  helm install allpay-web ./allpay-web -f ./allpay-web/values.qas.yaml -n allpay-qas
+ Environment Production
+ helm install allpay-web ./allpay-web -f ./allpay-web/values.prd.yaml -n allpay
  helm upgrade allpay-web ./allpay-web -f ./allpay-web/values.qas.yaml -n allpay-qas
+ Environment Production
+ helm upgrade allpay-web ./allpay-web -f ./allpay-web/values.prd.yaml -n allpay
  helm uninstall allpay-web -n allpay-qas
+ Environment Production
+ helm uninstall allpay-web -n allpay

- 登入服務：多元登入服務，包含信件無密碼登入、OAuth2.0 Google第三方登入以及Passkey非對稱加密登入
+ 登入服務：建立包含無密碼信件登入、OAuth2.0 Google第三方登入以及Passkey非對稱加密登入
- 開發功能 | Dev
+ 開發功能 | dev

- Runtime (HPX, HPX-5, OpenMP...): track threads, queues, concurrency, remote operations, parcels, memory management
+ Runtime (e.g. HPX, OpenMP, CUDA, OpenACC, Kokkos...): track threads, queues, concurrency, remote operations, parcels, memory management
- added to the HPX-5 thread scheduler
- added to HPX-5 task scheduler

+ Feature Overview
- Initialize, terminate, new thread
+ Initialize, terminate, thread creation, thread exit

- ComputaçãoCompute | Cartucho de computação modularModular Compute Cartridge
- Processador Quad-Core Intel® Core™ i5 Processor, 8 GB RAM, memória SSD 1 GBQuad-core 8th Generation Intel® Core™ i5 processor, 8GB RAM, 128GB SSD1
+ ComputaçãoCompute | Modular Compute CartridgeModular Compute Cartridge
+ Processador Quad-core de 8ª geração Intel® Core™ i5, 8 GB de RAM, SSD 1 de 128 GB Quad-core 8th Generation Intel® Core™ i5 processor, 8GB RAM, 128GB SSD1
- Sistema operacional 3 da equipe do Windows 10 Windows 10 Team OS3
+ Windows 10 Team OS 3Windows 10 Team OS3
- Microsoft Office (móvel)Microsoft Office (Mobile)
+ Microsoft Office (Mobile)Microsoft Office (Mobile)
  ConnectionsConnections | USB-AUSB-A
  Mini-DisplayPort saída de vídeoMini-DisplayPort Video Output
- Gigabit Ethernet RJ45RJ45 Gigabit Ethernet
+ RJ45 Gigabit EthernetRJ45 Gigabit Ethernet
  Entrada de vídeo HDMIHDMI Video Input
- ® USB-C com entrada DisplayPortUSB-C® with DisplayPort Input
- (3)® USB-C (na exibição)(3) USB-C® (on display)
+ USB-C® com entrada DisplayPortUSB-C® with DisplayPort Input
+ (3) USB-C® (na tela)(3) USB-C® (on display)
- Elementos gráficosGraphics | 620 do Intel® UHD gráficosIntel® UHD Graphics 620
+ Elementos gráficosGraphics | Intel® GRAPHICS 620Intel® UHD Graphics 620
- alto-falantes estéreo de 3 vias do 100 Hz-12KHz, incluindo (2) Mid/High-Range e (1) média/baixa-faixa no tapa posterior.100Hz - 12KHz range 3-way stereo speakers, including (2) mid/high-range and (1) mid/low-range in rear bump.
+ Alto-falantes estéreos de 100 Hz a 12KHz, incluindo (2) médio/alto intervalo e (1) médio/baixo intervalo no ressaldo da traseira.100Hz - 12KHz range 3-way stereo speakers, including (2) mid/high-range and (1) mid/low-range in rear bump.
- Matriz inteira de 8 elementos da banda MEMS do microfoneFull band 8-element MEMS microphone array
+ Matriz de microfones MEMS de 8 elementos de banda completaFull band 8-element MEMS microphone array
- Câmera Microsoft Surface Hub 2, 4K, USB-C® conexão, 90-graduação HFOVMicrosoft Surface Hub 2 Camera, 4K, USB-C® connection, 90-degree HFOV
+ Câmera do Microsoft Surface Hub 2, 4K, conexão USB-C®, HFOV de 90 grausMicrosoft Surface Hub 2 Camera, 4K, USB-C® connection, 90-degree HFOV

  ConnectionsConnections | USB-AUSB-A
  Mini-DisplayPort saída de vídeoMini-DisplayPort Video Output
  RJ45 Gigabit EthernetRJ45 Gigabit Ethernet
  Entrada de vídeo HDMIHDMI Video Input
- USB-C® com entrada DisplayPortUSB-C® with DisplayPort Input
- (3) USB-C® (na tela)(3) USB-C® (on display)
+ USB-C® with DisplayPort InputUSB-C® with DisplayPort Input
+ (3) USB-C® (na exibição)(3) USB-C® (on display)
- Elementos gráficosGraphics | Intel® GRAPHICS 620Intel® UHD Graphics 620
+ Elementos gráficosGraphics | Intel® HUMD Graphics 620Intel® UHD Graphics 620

•••

WHAT TO PRODUCE – Reply with the complete records, restated exactly.

REPLY –
  helm install allpay-web ./allpay-web -f ./allpay-web/values.qas.yaml -n allpay-qas
+ Environment Production
+ helm install allpay-web ./allpay-web -f ./allpay-web/values.prd.yaml -n allpay
  helm upgrade allpay-web ./allpay-web -f ./allpay-web/values.qas.yaml -n allpay-qas
+ Environment Production
+ helm upgrade allpay-web ./allpay-web -f ./allpay-web/values.prd.yaml -n allpay
  helm uninstall allpay-web -n allpay-qas
+ Environment Production
+ helm uninstall allpay-web -n allpay

- 登入服務：多元登入服務，包含信件無密碼登入、OAuth2.0 Google第三方登入以及Passkey非對稱加密登入
+ 登入服務：建立包含無密碼信件登入、OAuth2.0 Google第三方登入以及Passkey非對稱加密登入
- 開發功能 | Dev
+ 開發功能 | dev

- Runtime (HPX, HPX-5, OpenMP...): track threads, queues, concurrency, remote operations, parcels, memory management
+ Runtime (e.g. HPX, OpenMP, CUDA, OpenACC, Kokkos...): track threads, queues, concurrency, remote operations, parcels, memory management
- added to the HPX-5 thread scheduler
- added to HPX-5 task scheduler

+ Feature Overview
- Initialize, terminate, new thread
+ Initialize, terminate, thread creation, thread exit

- ComputaçãoCompute | Cartucho de computação modularModular Compute Cartridge
- Processador Quad-Core Intel® Core™ i5 Processor, 8 GB RAM, memória SSD 1 GBQuad-core 8th Generation Intel® Core™ i5 processor, 8GB RAM, 128GB SSD1
+ ComputaçãoCompute | Modular Compute CartridgeModular Compute Cartridge
+ Processador Quad-core de 8ª geração Intel® Core™ i5, 8 GB de RAM, SSD 1 de 128 GB Quad-core 8th Generation Intel® Core™ i5 processor, 8GB RAM, 128GB SSD1
- Sistema operacional 3 da equipe do Windows 10 Windows 10 Team OS3
+ Windows 10 Team OS 3Windows 10 Team OS3
- Microsoft Office (móvel)Microsoft Office (Mobile)
+ Microsoft Office (Mobile)Microsoft Office (Mobile)
  ConnectionsConnections | USB-AUSB-A
  Mini-DisplayPort saída de vídeoMini-DisplayPort Video Output
- Gigabit Ethernet RJ45RJ45 Gigabit Ethernet
+ RJ45 Gigabit EthernetRJ45 Gigabit Ethernet
  Entrada de vídeo HDMIHDMI Video Input
- ® USB-C com entrada DisplayPortUSB-C® with DisplayPort Input
- (3)® USB-C (na exibição)(3) USB-C® (on display)
+ USB-C® com entrada DisplayPortUSB-C® with DisplayPort Input
+ (3) USB-C® (na tela)(3) USB-C® (on display)
- Elementos gráficosGraphics | 620 do Intel® UHD gráficosIntel® UHD Graphics 620
+ Elementos gráficosGraphics | Intel® GRAPHICS 620Intel® UHD Graphics 620
- alto-falantes estéreo de 3 vias do 100 Hz-12KHz, incluindo (2) Mid/High-Range e (1) média/baixa-faixa no tapa posterior.100Hz - 12KHz range 3-way stereo speakers, including (2) mid/high-range and (1) mid/low-range in rear bump.
+ Alto-falantes estéreos de 100 Hz a 12KHz, incluindo (2) médio/alto intervalo e (1) médio/baixo intervalo no ressaldo da traseira.100Hz - 12KHz range 3-way stereo speakers, including (2) mid/high-range and (1) mid/low-range in rear bump.
- Matriz inteira de 8 elementos da banda MEMS do microfoneFull band 8-element MEMS microphone array
+ Matriz de microfones MEMS de 8 elementos de banda completaFull band 8-element MEMS microphone array
- Câmera Microsoft Surface Hub 2, 4K, USB-C® conexão, 90-graduação HFOVMicrosoft Surface Hub 2 Camera, 4K, USB-C® connection, 90-degree HFOV
+ Câmera do Microsoft Surface Hub 2, 4K, conexão USB-C®, HFOV de 90 grausMicrosoft Surface Hub 2 Camera, 4K, USB-C® connection, 90-degree HFOV

  ConnectionsConnections | USB-AUSB-A
  Mini-DisplayPort saída de vídeoMini-DisplayPort Video Output
  RJ45 Gigabit EthernetRJ45 Gigabit Ethernet
  Entrada de vídeo HDMIHDMI Video Input
- USB-C® com entrada DisplayPortUSB-C® with DisplayPort Input
- (3) USB-C® (na tela)(3) USB-C® (on display)
+ USB-C® with DisplayPort InputUSB-C® with DisplayPort Input
+ (3) USB-C® (na exibição)(3) USB-C® (on display)
- Elementos gráficosGraphics | Intel® GRAPHICS 620Intel® UHD Graphics 620
+ Elementos gráficosGraphics | Intel® HUMD Graphics 620Intel® UHD Graphics 620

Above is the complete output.